Forbes ha selezionato dieci iniziative tutte italiane
Forbes premia Barilla al Blockchain Award 2019Abbandoniamo l’idea che la blockchain sia legata solo ai mondi della finanza e dell’hi-tech. La blockchain è parte integrante anche dell’agroalimentare made in Italy. Lo dimostra il premio indetto da Forbes, il primo Forbes Blockchain Award. Mostra come la blockchain sia già utilizzata in infinite altre applicazioni. Garantisce infatti la certezza dei dati oppure la necessità di un intermediario (o di un garante).

Barilla vince il primo Blockchain Award 2019

Barilla in collaborazione con Ibm ha sviluppato un progetto pilota che sfrutta la blockchain per garantire la provenienza, la qualità dei prodotti e delle materie prime, dal campo alla tavola. La prima applicazione è stata per certificare il basilico fresco italiano. L’azienda è stata premiata per la sua natura familiare, per il suo prestigio internazionale come simbolo di italianità e per la sua estrazione non digitale.
Il progetto è stato particolarmente apprezzato dalla giuria per la sua natura sperimentale nella valorizzazione del comparto agroalimentare italiano, fondamentale nell’economia interna e nell’export del Paese.

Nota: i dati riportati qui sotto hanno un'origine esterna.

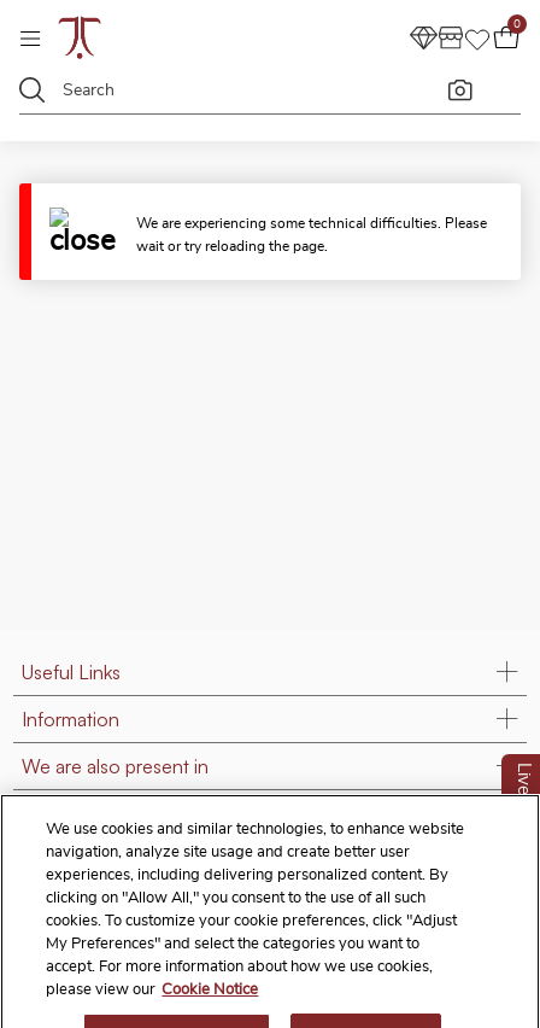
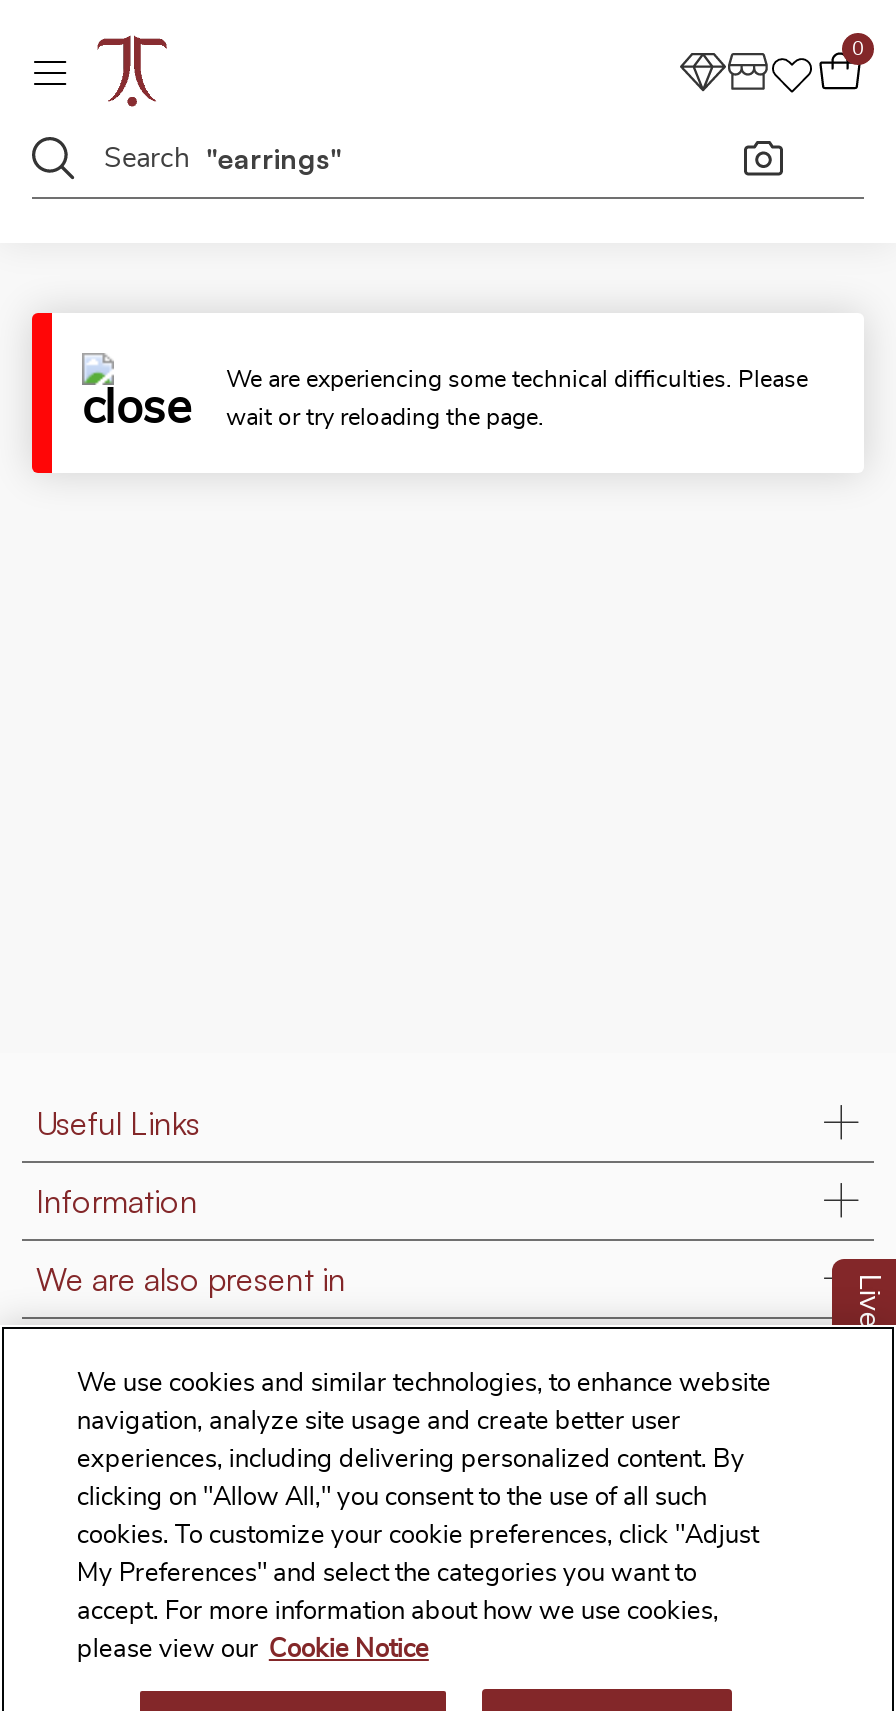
none -> [206,141,342,175] "earrings"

Le altre iniziative italiane in gara

Ecco in sintesi quali erano gli altri progetti in gara. Ania, in collaborazione con Ibm e Reply, ha sviluppato il progetto Sandbox. Un campo di gioco protetto in cui sperimentare la procedura di risoluzione delle controversie tra assicurazione e assicurato in ambito blockchain.
Banca Mediolanum ha affidato alla blockchain di Ethereum il processo di certificazione dell’immodificabilità della dichiarazione non finanziaria. Si tratta di  un documento che raccoglie ad esempio informazioni sulle politiche ambientali e sociali.
Carrefour Italia è stata la prima azienda della gdo italiana a utilizzare la blockchain per la tracciabilità dei prodotti sui propri scaffali.
Il Comune di Bari, in collaborazione con Sia, ha avviato un progetto basato su tecnologia blockchain. Punta a digitalizzare il processo di gestione delle polizze fideiussorie.
Il Consorzio Arance Rosse di Sicilia ha realizzato su blockchain uno strumento per sventare frodi alimentari. Fa riconoscere ai consumatori l’origine e la genuinità dell’agrume con una semplice scansione da smartphone del bollino Igp presente su ogni cassetta o retina di arance.
Crea, ente vigilato dal Ministero per le politiche agricole, alimentari e forestali e dedicato alla ricerca in ambito agroalimentare, ha adottato soluzioni blockchain di Microsoft per sviluppare un’applicazione per la tracciabilità del legno, dall’albero al consumatore.
itTaxi, il più grande network di tassisti in Italia (quasi 15mila unità), insieme alla startup italiana Chainside, ha attivato un sistema che permette il pagamento delle corse in bitcoin.
Poste Italiane ha investito in Conio, il wallet italiano per l’acquisto e lo scambio di bitcoin.
UniCredit, infine, partecipa alla piattaforma we.trade, insieme ad altre otto banche europee, per permettere l’utilizzo di criptovalute in seno alle tradizionali attività bancarie.